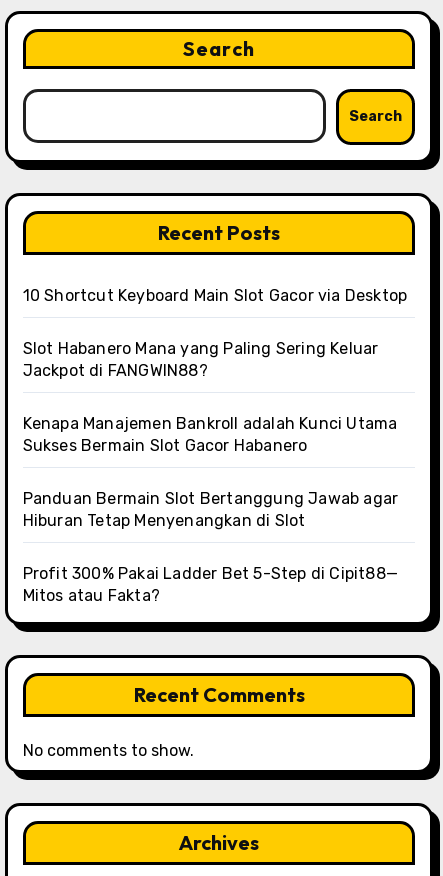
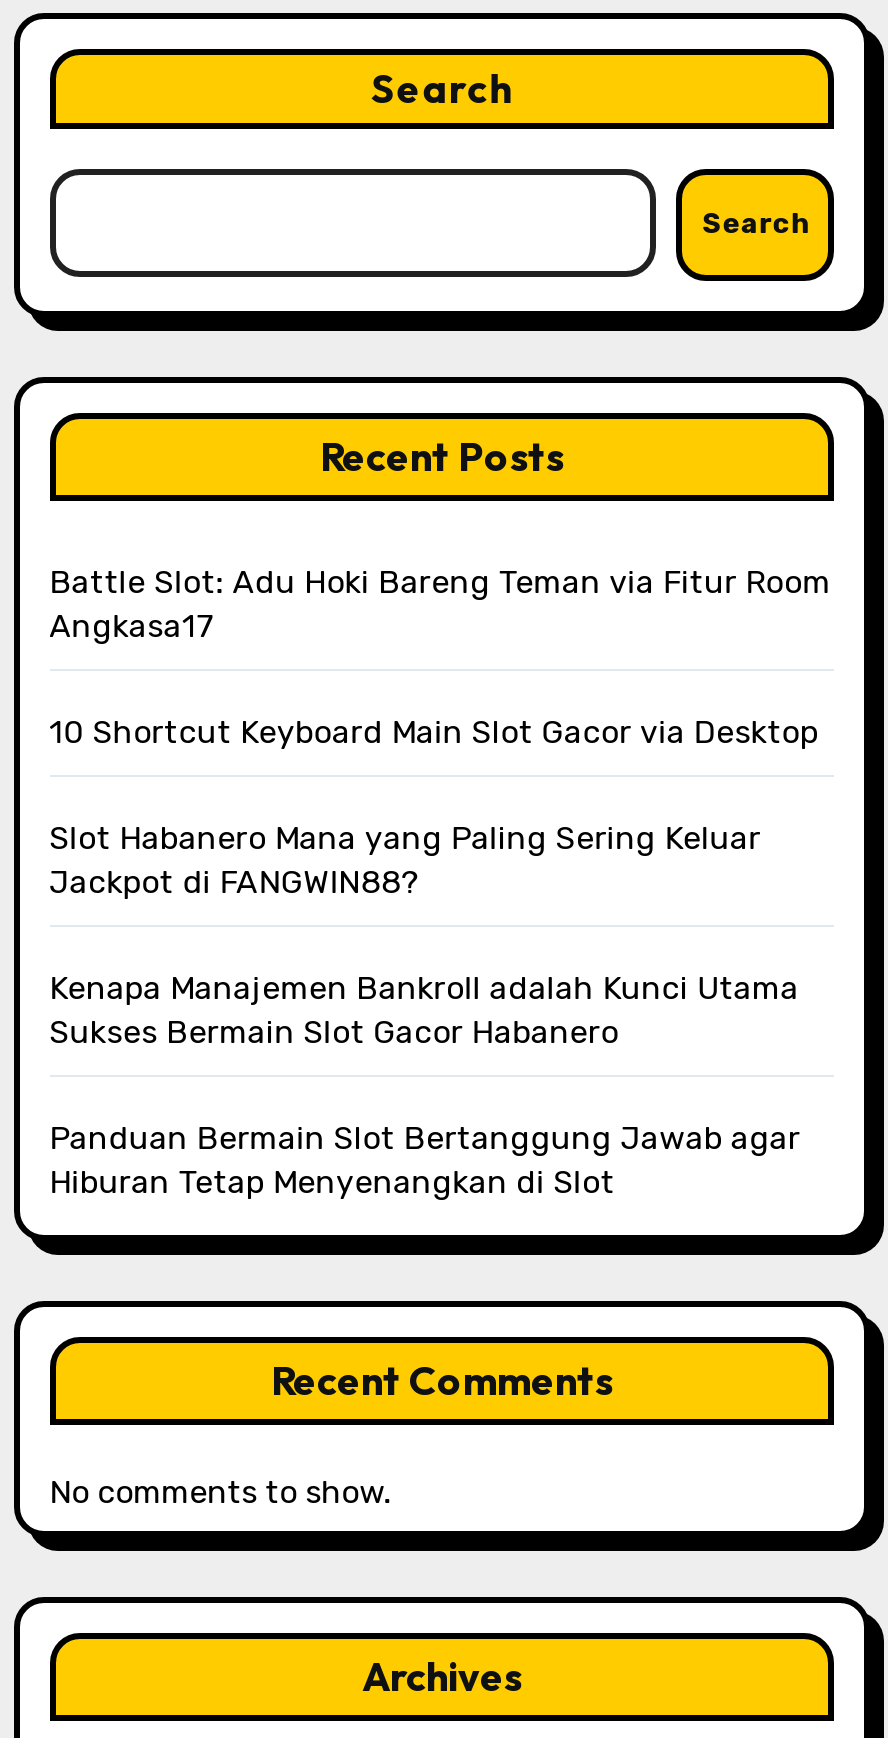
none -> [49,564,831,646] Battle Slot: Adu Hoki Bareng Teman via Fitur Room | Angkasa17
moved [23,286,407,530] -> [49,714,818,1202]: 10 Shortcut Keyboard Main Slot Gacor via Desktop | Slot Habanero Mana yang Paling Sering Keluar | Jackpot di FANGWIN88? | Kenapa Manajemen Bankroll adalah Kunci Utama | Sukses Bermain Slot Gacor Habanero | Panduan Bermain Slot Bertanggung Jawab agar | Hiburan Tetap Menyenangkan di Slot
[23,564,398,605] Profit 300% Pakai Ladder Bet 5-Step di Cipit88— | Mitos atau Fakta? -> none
...
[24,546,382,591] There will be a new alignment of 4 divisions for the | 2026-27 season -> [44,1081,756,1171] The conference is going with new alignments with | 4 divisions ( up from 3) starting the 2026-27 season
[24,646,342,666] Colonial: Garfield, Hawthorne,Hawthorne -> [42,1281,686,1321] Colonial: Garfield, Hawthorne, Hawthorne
...
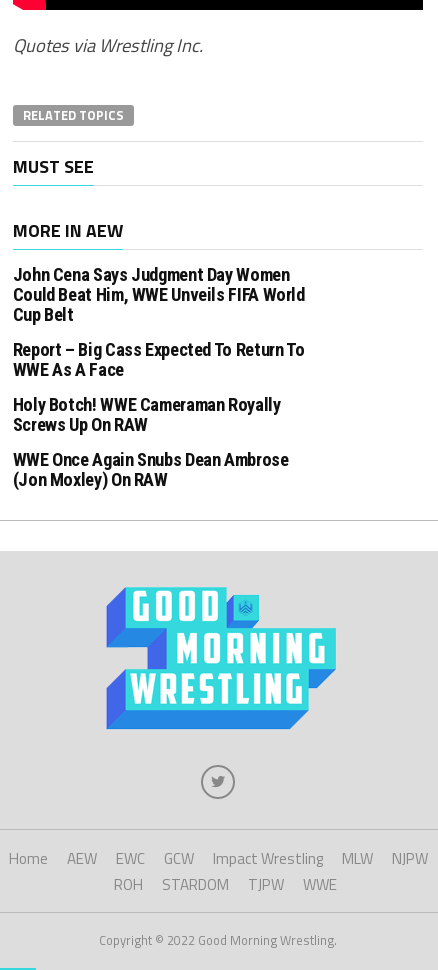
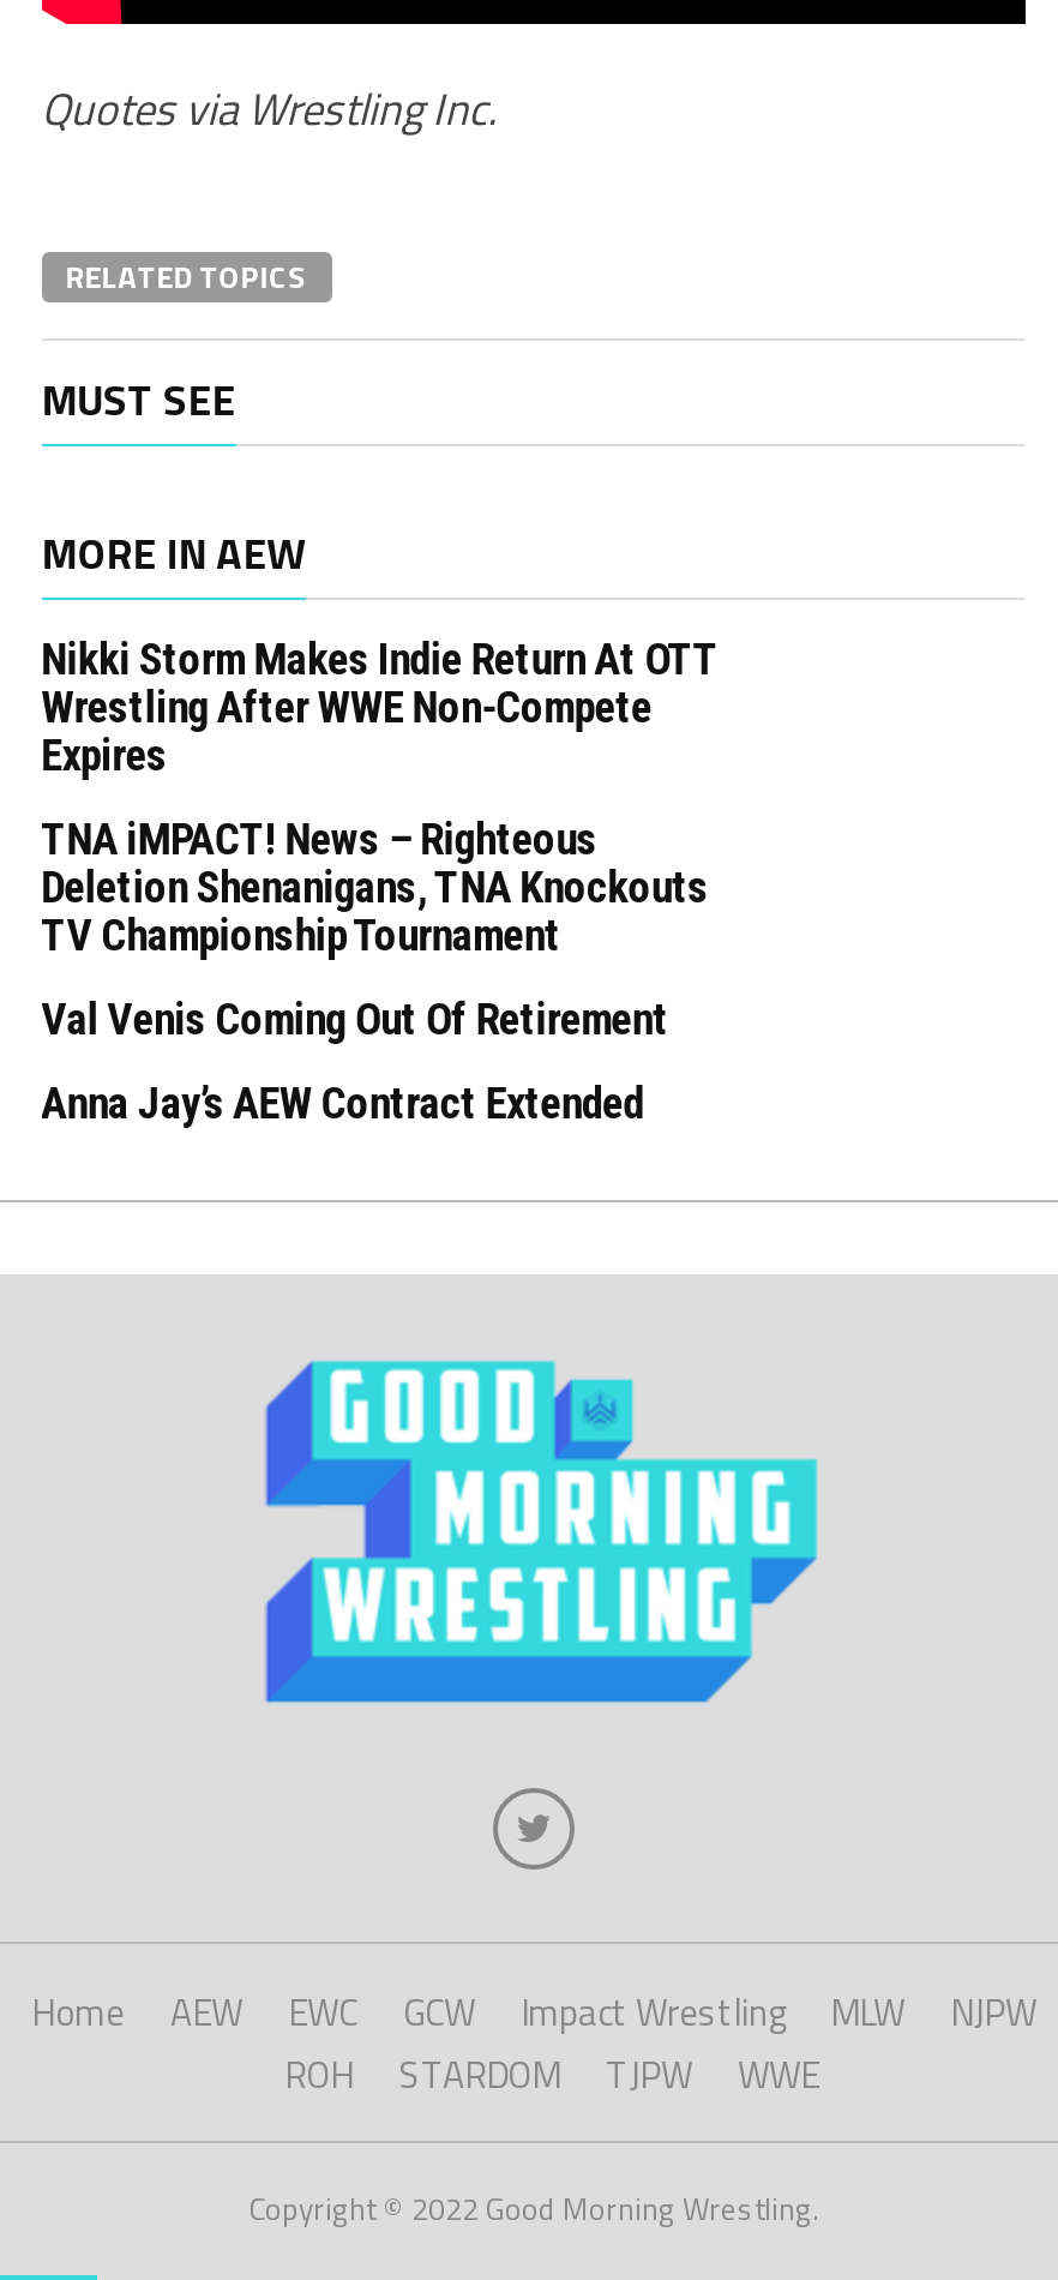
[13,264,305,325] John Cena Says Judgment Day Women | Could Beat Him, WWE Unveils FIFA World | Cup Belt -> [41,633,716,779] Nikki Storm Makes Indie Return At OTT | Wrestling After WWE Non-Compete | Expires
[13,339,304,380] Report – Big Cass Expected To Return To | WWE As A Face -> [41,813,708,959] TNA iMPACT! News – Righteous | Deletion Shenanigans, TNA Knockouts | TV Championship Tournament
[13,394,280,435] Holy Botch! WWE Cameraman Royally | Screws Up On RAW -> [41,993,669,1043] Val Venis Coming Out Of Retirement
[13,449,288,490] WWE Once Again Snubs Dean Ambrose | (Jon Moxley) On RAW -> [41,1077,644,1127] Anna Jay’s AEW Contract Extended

What you will do: Among the entries above, the lines between the ones containing "moved [23,286,407,530] ->" and "[23,564,398,605] Profit 300%", inclusive, are to be transcribed exactly. No other line is to be given.

Task response:
moved [23,286,407,530] -> [49,714,818,1202]: 10 Shortcut Keyboard Main Slot Gacor via Desktop | Slot Habanero Mana yang Paling Sering Keluar | Jackpot di FANGWIN88? | Kenapa Manajemen Bankroll adalah Kunci Utama | Sukses Bermain Slot Gacor Habanero | Panduan Bermain Slot Bertanggung Jawab agar | Hiburan Tetap Menyenangkan di Slot
[23,564,398,605] Profit 300% Pakai Ladder Bet 5-Step di Cipit88— | Mitos atau Fakta? -> none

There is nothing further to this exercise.